» Your objective:
Every entry in the data that follows should come back exactly, pictures aside.

------------------------------------------------------------------------

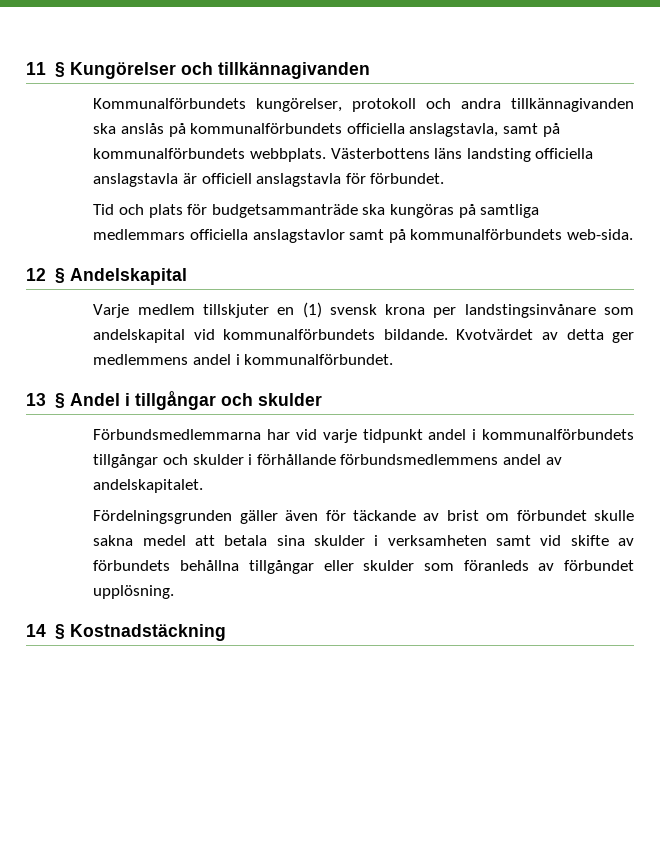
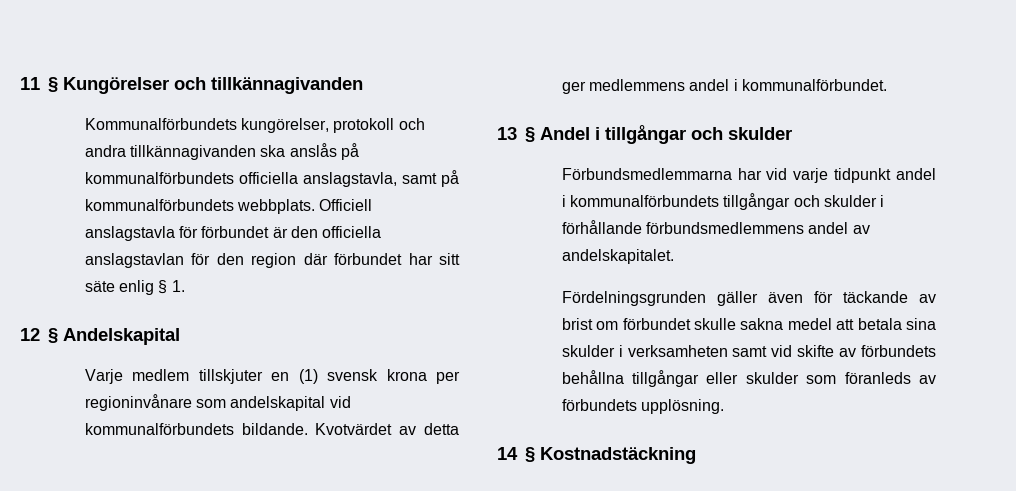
- Västerbottens läns landsting officiella anslagstavla är officiell anslagstavla för förbundet.
- Tid och plats för budgetsammanträde ska kungöras på samtliga medlemmars officiella anslagstavlor samt på kommunalförbundets web-sida.
+ Officiell anslagstavla för förbundet är den officiella anslagstavlan för den region där förbundet har sitt säte enlig § 1.
- Varje medlem tillskjuter en (1) svensk krona per landstingsinvånare som andelskapital vid kommunalförbundets bildande.
+ Varje medlem tillskjuter en (1) svensk krona per regioninvånare som andelskapital vid kommunalförbundets bildande.
- Fördelningsgrunden gäller även för täckande av brist om förbundet skulle sakna medel att betala sina skulder i verksamheten samt vid skifte av förbundets behållna tillgångar eller skulder som föranleds av förbundet upplösning.
+ Fördelningsgrunden gäller även för täckande av brist om förbundet skulle sakna medel att betala sina skulder i verksamheten samt vid skifte av förbundets behållna tillgångar eller skulder som föranleds av förbundets upplösning.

------------------------------------------------------------------------

» Output for this task:
- Västerbottens läns landsting officiella anslagstavla är officiell anslagstavla för förbundet.
- Tid och plats för budgetsammanträde ska kungöras på samtliga medlemmars officiella anslagstavlor samt på kommunalförbundets web-sida.
+ Officiell anslagstavla för förbundet är den officiella anslagstavlan för den region där förbundet har sitt säte enlig § 1.
- Varje medlem tillskjuter en (1) svensk krona per landstingsinvånare som andelskapital vid kommunalförbundets bildande.
+ Varje medlem tillskjuter en (1) svensk krona per regioninvånare som andelskapital vid kommunalförbundets bildande.
- Fördelningsgrunden gäller även för täckande av brist om förbundet skulle sakna medel att betala sina skulder i verksamheten samt vid skifte av förbundets behållna tillgångar eller skulder som föranleds av förbundet upplösning.
+ Fördelningsgrunden gäller även för täckande av brist om förbundet skulle sakna medel att betala sina skulder i verksamheten samt vid skifte av förbundets behållna tillgångar eller skulder som föranleds av förbundets upplösning.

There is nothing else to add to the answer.